Es zeigt sich einmal mehr, wie Recht Max Horkheimer hatte: „Wer aber vom Kapitalismus nicht reden will, sollte auch vom Faschismus schweigen.“ – Alexander Van der Bellen hat in seiner Rede vor dem Bregenzer Premierenpublikum aber nicht nur moralische Luftblasen von sich gegeben, er hat auch die x-fach belegte „Broken Window“-Theorie zitiert und damit einen Kausalzusammenhang zwischen sozialem Frieden und materiellen Grundlagen angedeutet. Leider ging die Rede aber nicht über die Schritte Analyse – These hinaus…denn die Synthese, die Zusammenführung einer wissenschaftlich fundierten Feststellung (Broken Window Theory) und einer – in diesem Fall als Moralurteil daherkommenden – These („Soziale Spaltung ist schlecht.“) hat gefehlt. Was unausgesprochen blieb: Es wird ohne materielle Mittel nicht möglich sein, die zerbrochenen Fenster zu reparieren. Die Vermögenden sind jedoch nicht bereit, Mittel freizumachen. Den 95% bleibt daher nichts anderes übrig, als politisch um diese Mittel zu kämpfen. Dazu müssen sie sich solidarisieren – sich und einander bewusst werden. „Unsere Leute“ eben…

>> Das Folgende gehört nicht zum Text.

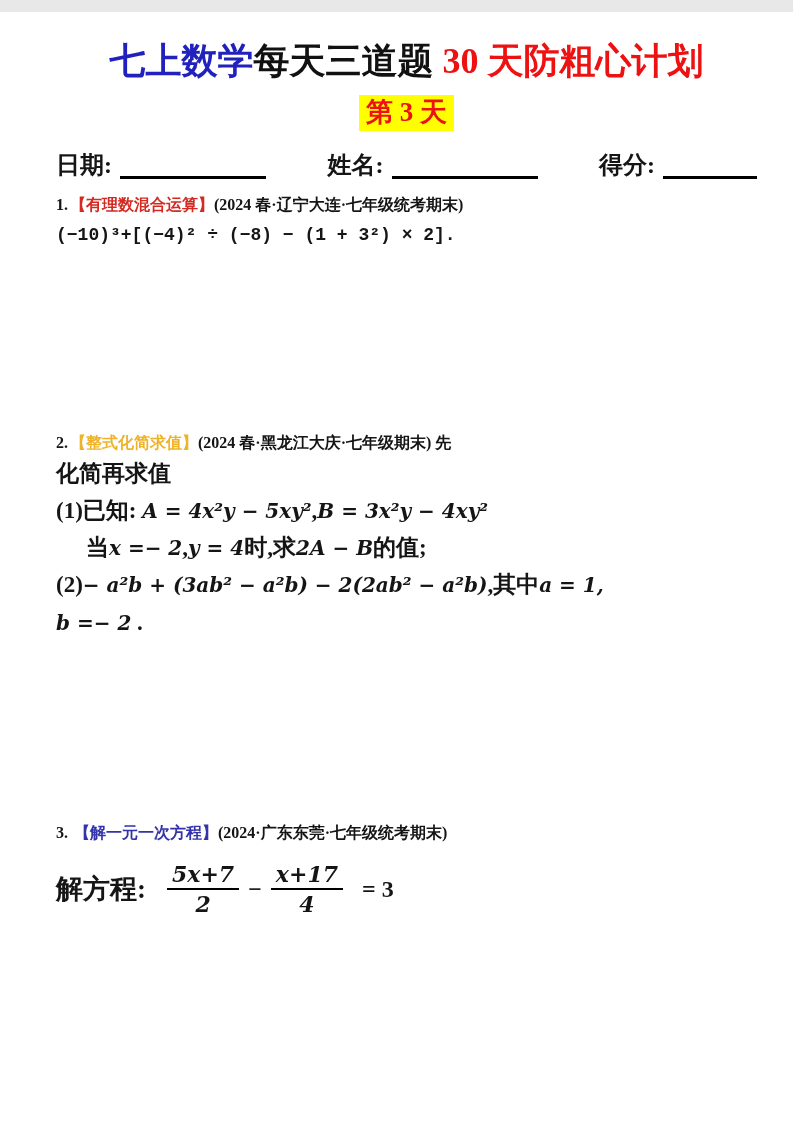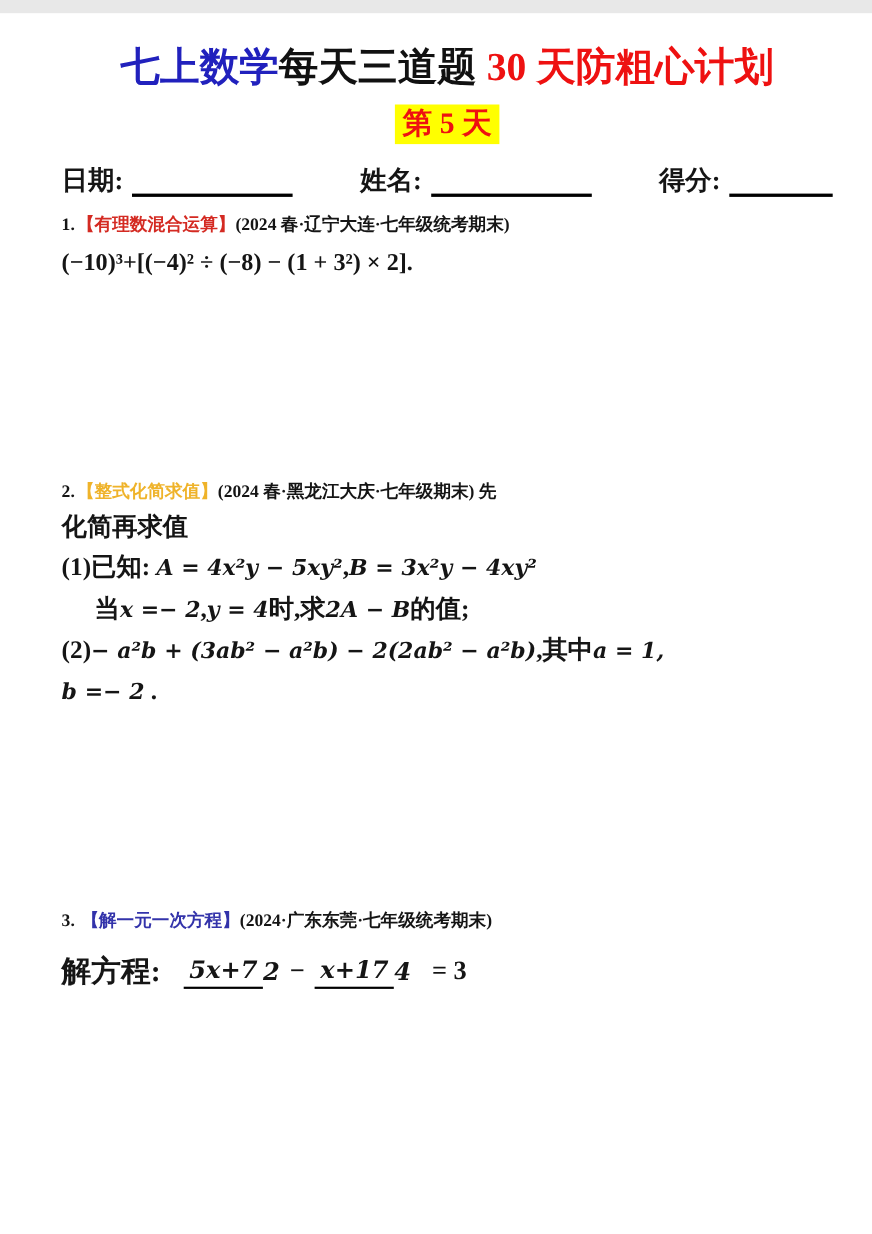--- a/index.html
+++ b/index.html
@@ -55,7 +55,7 @@
   <h1 class="title"><span class="t-blue">七上数学</span><span class="t-black">每天三道题 </span><span class="t-red">30 天防粗心计划</span></h1>
 
   <div class="day-row">
-    <span class="day-badge">第 5 天</span>
+    <span class="day-badge">第 3 天</span>
   </div>
 
   <div class="info-row">

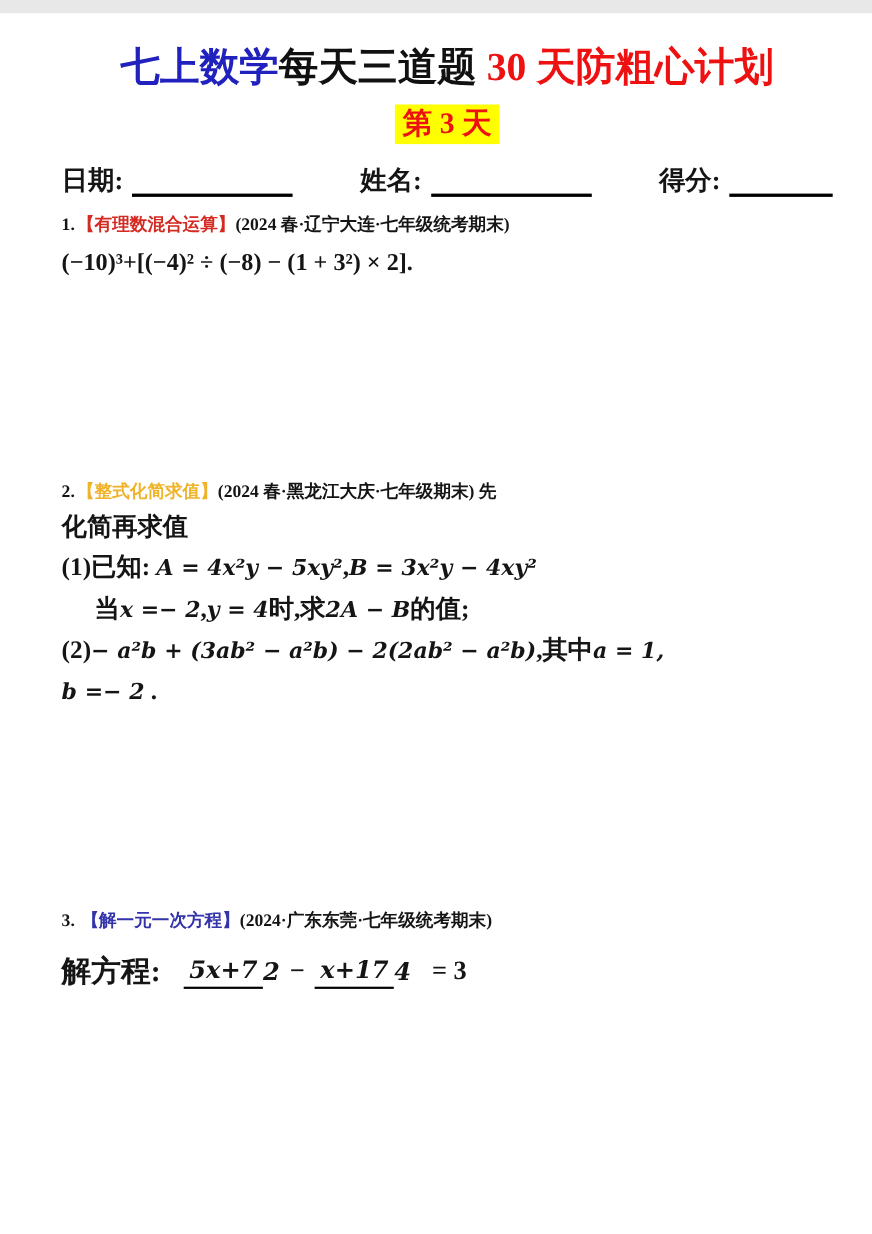--- a/index.html
+++ b/index.html
@@ -32,7 +32,7 @@
   .tag-gold{color:var(--tag_gold);}
   .tag-blue{color:var(--tag_blue);}
   .prompt-line{font-size:23px;line-height:1.5;margin-top:8px;}
-  .expr-line{font-size:22px;line-height:1.4;margin-top:6px;font-family:Liberation Serif, serif;}
+  .expr-line{font-size:18px;line-height:1.4;margin-top:6px;font-family:Liberation Mono, monospace;}
   .math{font-style:italic;font-family:"DejaVu Serif","Liberation Serif",serif;}
   .math-upright{font-style:normal;}
   .spacer-1{height:168px;}

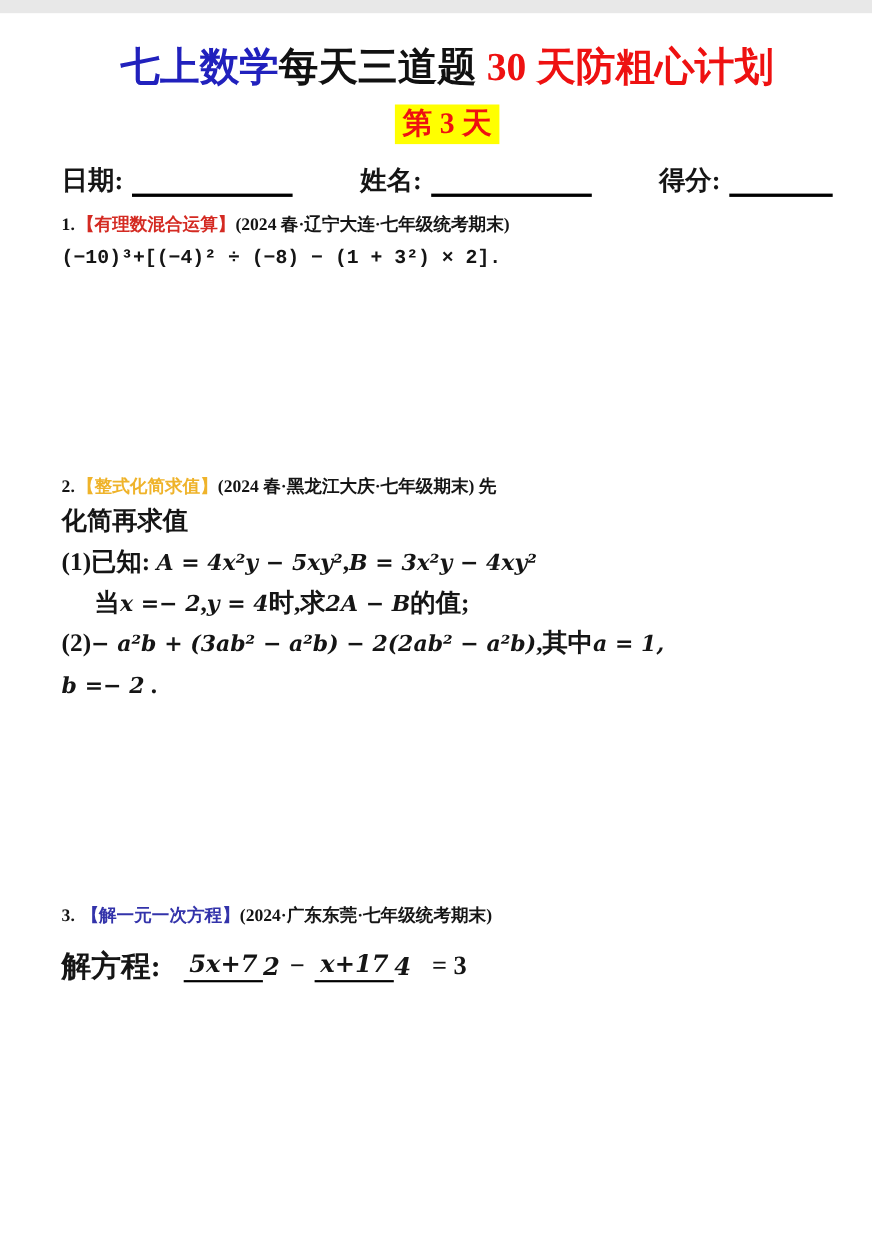--- a/index.html
+++ b/index.html
@@ -42,7 +42,7 @@
   .indent{padding-left:30px;}
   .q3-eq{display:flex;align-items:center;margin-top:16px;font-size:24px;line-height:1.3;}
   .q3-eq .prompt{margin-right:12px;font-size:27px;}
-  .frac{display:inline-flex;flex-direction:row;align-items:center;line-height:1.2;font-size:22px;margin:0 9px;}
+  .frac{display:inline-flex;flex-direction:column;align-items:center;line-height:1.2;font-size:22px;margin:0 9px;}
   .frac .num{border-bottom:2.5px solid #000;padding:0 5px 1px 5px;}
   .frac .den{padding-top:1px;}
   .eq-rhs{margin-left:10px;}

Es mag zwar nicht überraschend sein, wenn Bürgerliche wie Alexander Van der Bellen oder Hans Rauscher diese Differenzierungen aus ihrem Weltbild heraus nicht vornehmen. Nichtsdestotrotz sind diese Offenbarungen jedes Mal aufs Neue mehr als betrüblich, denn diese Exponenten repräsentieren in Österreich jene bürgerlich-liberalen Kräfte, auf die eine breite und wirksame antifaschistische Bewegung realistischerweise nicht verzichten kann. Es wird deutlich, wie weit rechts in Österreich auch die Liberalen stehen.